CodeKing

Posted on Jul 3

"My Coding Agent Remembered Sessions, Not Work. That Was the Bug"

#webdev #javascript #ai #opensource

A coding agent can keep a thread alive and still feel forgetful.

That was the annoying part I ran into after fixing session continuity in CliGate, my local control plane for a resident assistant, Claude Code, Codex CLI, model routing, channels, and scheduled work.

The session was there. The follow-up worked. But repeated tasks were still slower than they should have been.

Why?

Because the agent remembered the conversation, not the work.

A live session is not the same thing as usable memory

Session continuity solves one real problem.

It keeps follow-ups like these from turning into a fresh start:

continue
do the same for this file
retry that
explain the error

That matters.

But it does not solve another problem that shows up the second you repeat a workflow a few days later.

If the agent previously figured out:

which button actually works
which step is a dead end
which field needs special handling
which rule the user always wants applied

then a still-open session is not enough.

The useful thing is not that the thread exists.

The useful thing is that the agent can recall what made the last run succeed.

The bug was “process amnesia”

The first run usually contains the expensive part.

That is when the agent explores, verifies, backtracks, and discovers the tiny details that are never in the idealized prompt:

this page hides the action under a menu
this editor is actually an iframe
this project wants Chinese replies and concise status updates
this environment URL is different from production

Before I fixed this in CliGate, those details existed only as raw execution history.

That meant the agent technically had logs, but not reusable memory.

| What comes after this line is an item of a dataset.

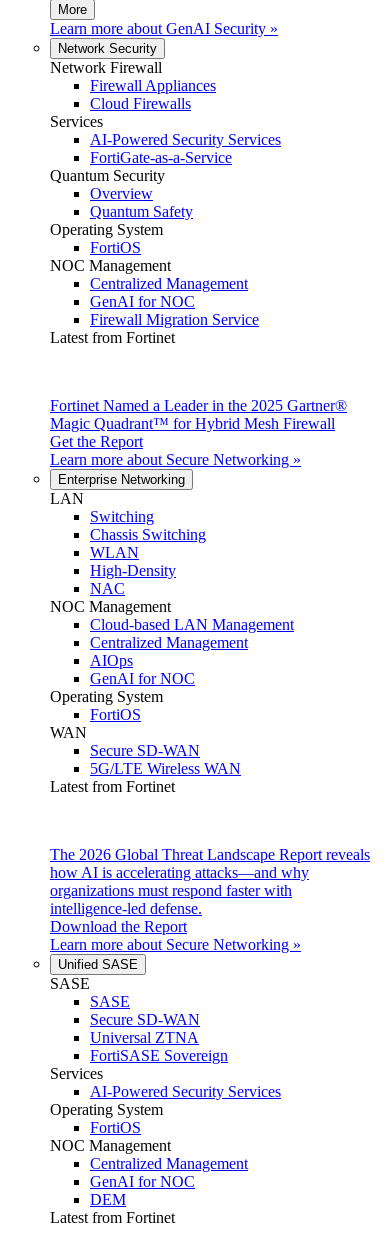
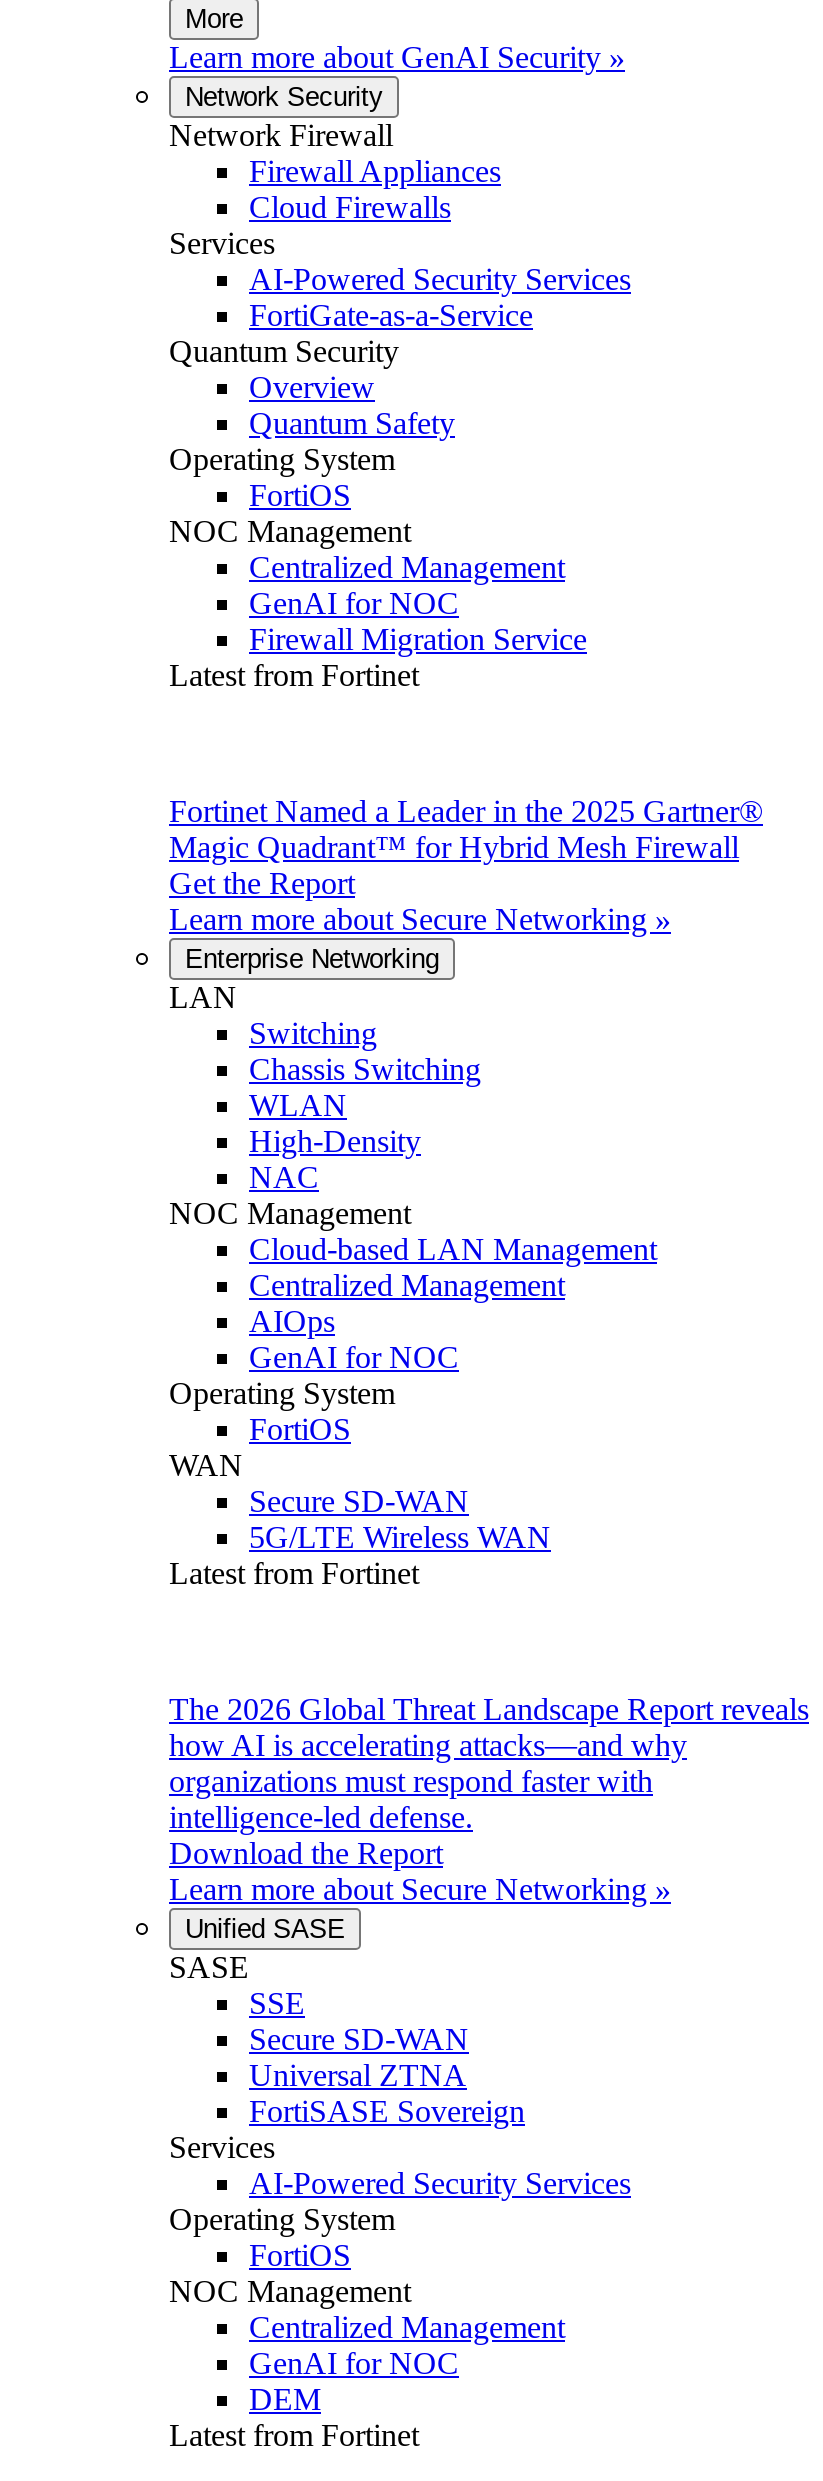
[90,993,130,1010] SASE -> [249,1986,305,2020] SSE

On the next similar task, it often had to rediscover too much.

That is not intelligence.

That is paying the same debugging cost twice.

I stopped treating memory like a chat transcript problem

The wrong model was:

save more history -> keep more context -> hope the next run uses it well

That helps a little, but it gets noisy fast.

What I actually needed was a smaller, more reusable layer:

procedures
facts
directives
references

In other words, not “everything that happened,” but “what should be remembered from what happened.”

That changed the shape of the system.

Instead of forcing the next run to infer the lesson from a giant transcript, the assistant now has a file-based memory layer that can recall:

a procedure: the current best steps and known dead ends
a fact: a URL, environment rule, or known setting
a directive: how the user wants things done
a reference: where the relevant doc lives

That is much closer to how people actually work.

The important rule was verify-then-trust

The trap with workflow memory is obvious.

Interfaces change.

Buttons move.

Old steps decay.

So I did not want “perfect replay.”

I wanted something closer to this:

recall the previous best procedure
-> try it first
-> verify each important step
-> if it no longer works, fall back to exploration
-> update the memory after success

That turned out to be the difference between brittle automation and useful operational memory.

A remembered workflow should save exploration, not replace judgment.

This also fixed a second problem: user rules kept getting lost in the noise

There is another kind of “memory” that does not belong in a runtime session at all.

Things like:

always reply in Chinese
keep answers concise
do not touch production data
this project uses this test environment

Those are not just follow-up context.

They are standing operating rules.

Once I separated those from ordinary conversation history, the assistant became much more predictable.

The model no longer had to rediscover the same user preference in the middle of a task. It could start from it.

That sounds small, but it reduces a lot of friction.

The real improvement was skipping re-discovery

The best sign that this change mattered was not that the memory layer looked elegant.

It was that repeat tasks got shorter.

The assistant could move faster because it was no longer starting with an empty tactical model every time.

Instead of:

inspect again
guess again
retry again
rediscover the same dead end

it could do this:

recall the best-known path
verify it
continue from there

That is a better loop for both desktop-style workflows and non-desktop tasks.

And it scales better than pretending one long-lived session can stand in for real memory.

The rule I am keeping

If you are building a coding agent, do not confuse “the thread is still attached” with “the system learned something useful.”

A session helps with continuity.

Memory helps with repeated work.

Those are different layers.

The session should keep the conversation alive.

The memory layer should keep the useful lessons alive.

Once I separated those two, CliGate started feeling less like a chat system with a very long buffer and more like an assistant that can actually learn how work gets done.

If you are building agent workflows, is your system remembering the thread, or remembering the successful procedure?

Top comments (1)

Maria andrew • Jul 3

A valuable distinction session continuity preserves conversation, while procedural memory preserves expertise. For AI agents, storing verified workflows, user preferences, and reusable patterns is far more effective than relying on long chat histories alone.